_Task prompt_
With the images removed, write out every line below exactly.

_Given entries_
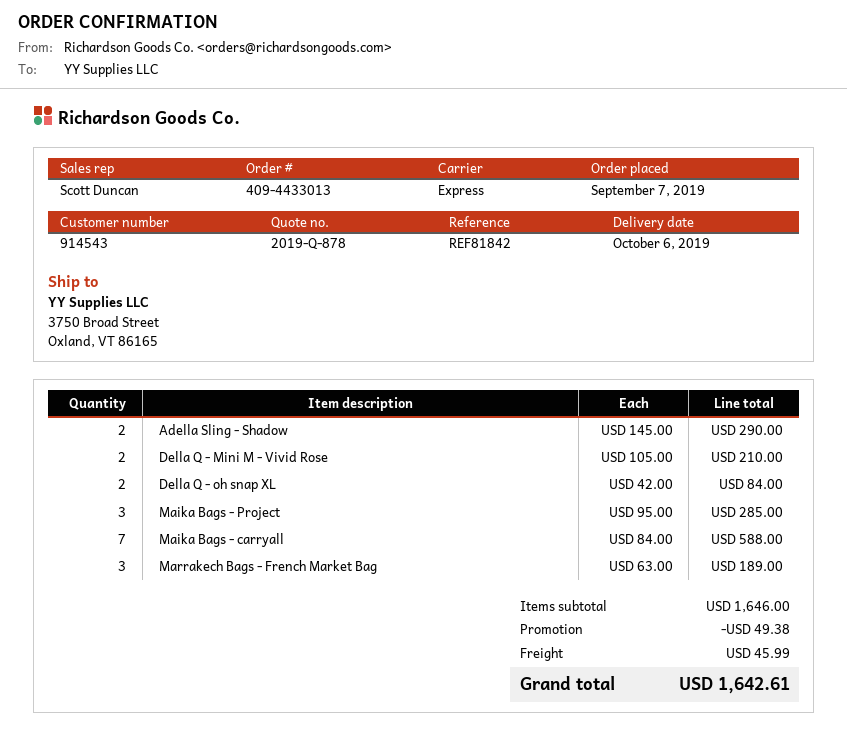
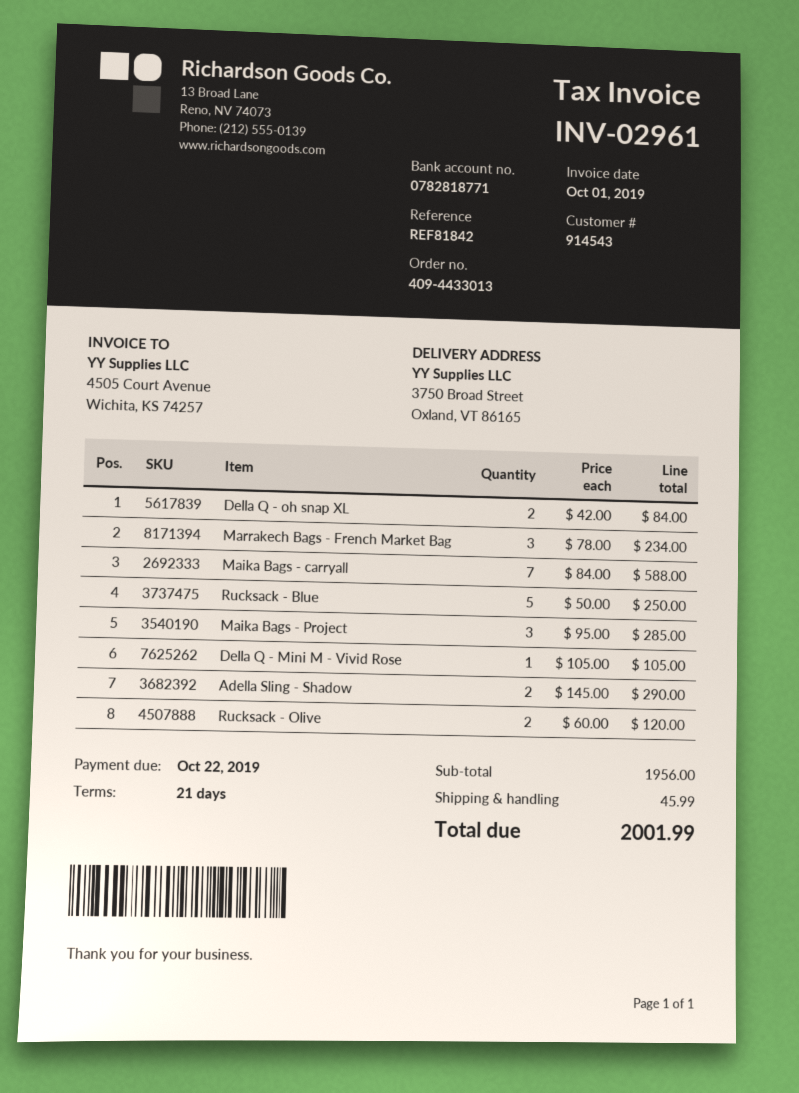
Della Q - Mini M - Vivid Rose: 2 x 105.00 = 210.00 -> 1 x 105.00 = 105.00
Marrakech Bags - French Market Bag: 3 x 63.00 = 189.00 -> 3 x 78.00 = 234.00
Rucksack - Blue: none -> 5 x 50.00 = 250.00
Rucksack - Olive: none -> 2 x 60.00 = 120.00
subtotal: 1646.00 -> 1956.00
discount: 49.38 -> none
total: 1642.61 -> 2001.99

_Answer section_
Della Q - Mini M - Vivid Rose: 2 x 105.00 = 210.00 -> 1 x 105.00 = 105.00
Marrakech Bags - French Market Bag: 3 x 63.00 = 189.00 -> 3 x 78.00 = 234.00
Rucksack - Blue: none -> 5 x 50.00 = 250.00
Rucksack - Olive: none -> 2 x 60.00 = 120.00
subtotal: 1646.00 -> 1956.00
discount: 49.38 -> none
total: 1642.61 -> 2001.99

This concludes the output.